Hunsett Mill is located on the east bank of the River Ant one mile north of Barton Broad in the English county of Norfolk. The Windmill is 1.2 miles south west of the town of Stalham. The mill structure is a grade II listed building.

==Description==
The Windmill was built in 1860 and is constructed of red bricks. The mill has a White boat shaped cap sails and a fantail. The windpump once ran two scoop wheels. The tower had four patent sails. The mill is approximately 12 m high, and has been visually retained in its original historic condition, even though internal works to the mill in the 1960s have removed all mill equipment previously installed in the brick structure. The mill is part of the large historic pumping mill system characteristic to the Broads, and is Grade II listed. (List of drainage windmills in Norfolk)
The house adjacent to the mill has originally been built around the same time as the mill, but to less good standards than the mill itself. The house was built on a little raised earth mount to prevent flooding, and consisted of two spaces for the Millkeeper, a ground floor room and an upper floor room connected by a staircase. Due to its original limitations and due to repeated flooding, the Mill Keepers house has been remodelled and extended extensively, in the 1910s, 1940s, 1950s, 1970s and in 2008. Hunsett Mill is probably the most photographed windmill on the Broads appearing as it does on most postcards. This is due to its chocolate box picture setting. The Mill is quite hard to get to, being at the Northern end of the Norfolk Broads network and it has no road access. Hunsett Mill is privately owned.

==History==
The site has probably been occupied by pumping structures for several centuries, but all existing structures on site date from 1860 or later. Embedded in the stonework of the Mill is a Datestone inscribed HUNSETT 1698 which is presumed to be originating from an earlier mill on the site. The historic mill and the mill keepers house were used for water pumping functions until approximately 1910. Since then the mill has not been used and the internals except for
the cap were gutted in the 1950s/ 60s. The Hunsett Mill house has been used over the last decades as a stand-alone primary residence and holiday home. Major damage was caused to the sails of the windmill in the Great storm of 1987, which resulted in one of the sails being completely replaced with wood especially shipped all the way from Canada. On 5 May 2007 another storm caused the fan to be torn off the fanstage which was repaired in the summer of 2008.

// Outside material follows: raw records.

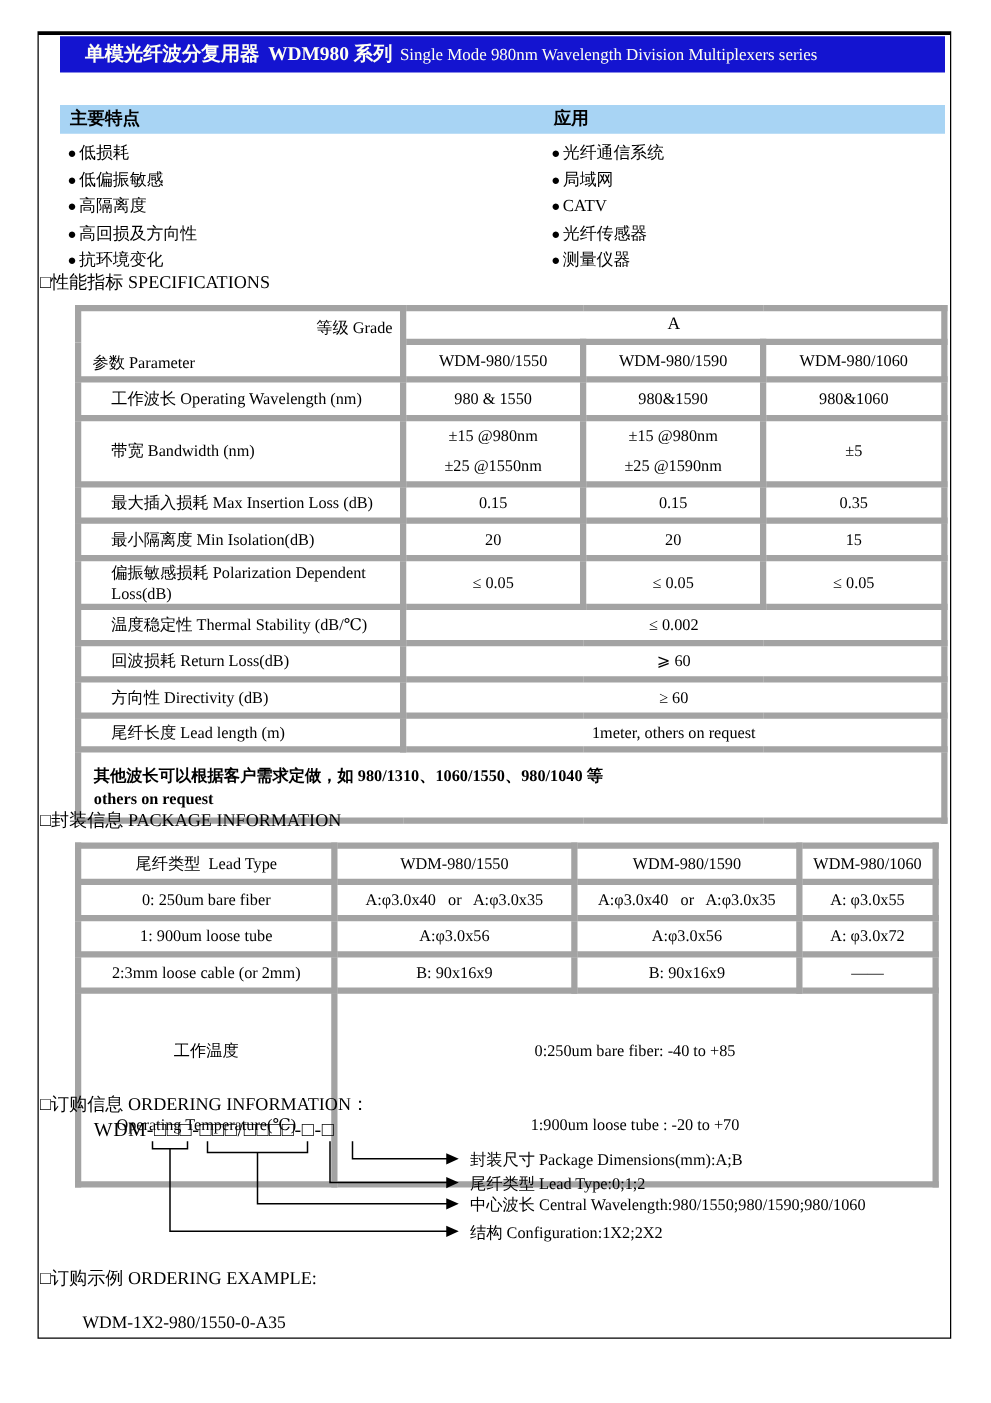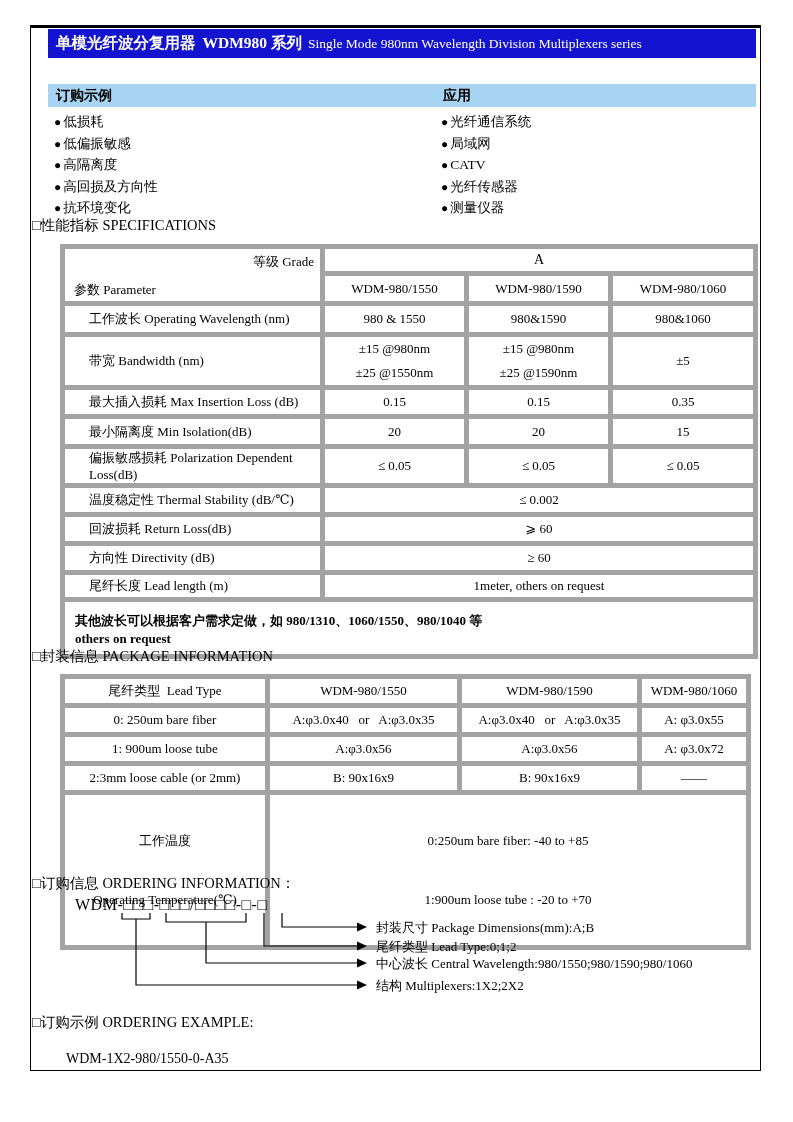--- a/index.html
+++ b/index.html
@@ -8,21 +8,21 @@
     font-family:"Liberation Serif","DejaVu Serif","DejaVu Sans",serif;
     color:#000; overflow:hidden;
   }
   .frame {
     position:absolute; left:30px; top:25px; width:731px; height:1046px;
     border:1px solid #000; border-top:3px solid #000; box-sizing:border-box;
   }
   .banner {
     position:absolute; left:48px; top:29px; width:708px; height:29px;
     background:#1414D0; color:#FFFFF2; display:flex; align-items:center;
-    padding-left:8px; box-sizing:border-box; white-space:nowrap;
+    padding-left:20px; box-sizing:border-box; white-space:nowrap;
   }
   .banner .zh { font-weight:bold; font-size:15.5px; }
   .banner .model { font-weight:bold; font-size:15.5px; margin-left:7px; }
   .banner .en { font-size:13.5px; margin-left:6px;text-align:right; }
   .featbar {
     position:absolute; left:48px; top:84px; width:708px; height:23px;
     background:#A8D4F4; font-weight:bold; font-size:14px; line-height:23px;
   }
   .featbar .fh1 { position:absolute; left:8px; }
   .featbar .fh2 { position:absolute; left:395px; }
@@ -56,21 +56,21 @@
 <div class="page">
   <div class="frame"></div>
 
   <div class="banner">
     <span class="zh">单模光纤波分复用器</span>
     <span class="model">WDM980 系列</span>
     <span class="en">Single Mode 980nm Wavelength Division Multiplexers series</span>
   </div>
 
   <div class="featbar">
-    <span class="fh1">订购示例</span>
+    <span class="fh1">主要特点</span>
     <span class="fh2">应用</span>
   </div>
 
   <div class="blist feat-list">
     <div class="bi">低损耗</div>
     <div class="bi">低偏振敏感</div>
     <div class="bi">高隔离度</div>
     <div class="bi">高回损及方向性</div>
     <div class="bi">抗环境变化</div>
   </div>
@@ -229,17 +229,17 @@
       <path d="M367 927 l-10 -4.5 v9 z"></path>
       <path d="M367 946 l-10 -4.5 v9 z"></path>
       <path d="M367 963 l-10 -4.5 v9 z"></path>
       <path d="M367 985 l-10 -4.5 v9 z"></path>
     </g>
   </svg>
 
   <div class="ord-label" style="top:919px;">封装尺寸 Package Dimensions(mm):A;B</div>
   <div class="ord-label" style="top:938px;">尾纤类型  Lead Type:0;1;2</div>
   <div class="ord-label" style="top:955px;">中心波长 Central Wavelength:980/1550;980/1590;980/1060</div>
-  <div class="ord-label" style="top:977px;">结构 Multiplexers:1X2;2X2</div>
+  <div class="ord-label" style="top:977px;">结构 Configuration:1X2;2X2</div>
 
   <div class="sec-title" style="top:1013px;">□订购示例 ORDERING EXAMPLE:</div>
   <div class="ex-code">WDM-1X2-980/1550-0-A35</div>
 </div>
 
 </body></html>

Between 2008 and 2009, Hunsett Mill was extensively renovated and the Mill Keepers Cottage remodelled based on a design by ACME (architecture), Adams Kara Taylor (structure), Hoare Lea (Services) and built by Willow Builders Limited (www.willowbuilders.co.uk) .Five extensions made to the Cottage in the 1940s and 1950s were demolished and replaced with a single extension at the back of the cottage. In order for the new extension to retreat behind the listed setting of the mill, the new additions to the house are designed as shadows of the existing house.
The structure of the new extension is made entirely from solid laminated wood, which is exposed in the interior and clad in charred cedar boards externally. Ground source heat pumps, passive solar heating, independent water well supply and a new treatment plant will make the house almost fully self-sufficient.
These works to Mill and Cottage coincided with Flood defence work by the Environment Agency and included the construction of a new earth berm flood defence around the Mill and the Cottage.

==Awards==
The Mill Keepers Cottage has won a number of awards, including the RIBA Manser Medal 2010 for the best one-off house in the United Kingdom.
The house has also been shortlisted for the "Structural Awards 2009" by the Institution of Structural Engineers and the "Sustainability Awards 2009" as one of the five most sustainable projects with a budget under £2 million by the UK Green Building Council and Building Magazine.
Hunsett Mill has been named as one of seven East of England winners in the RIBA Awards for architectural excellence.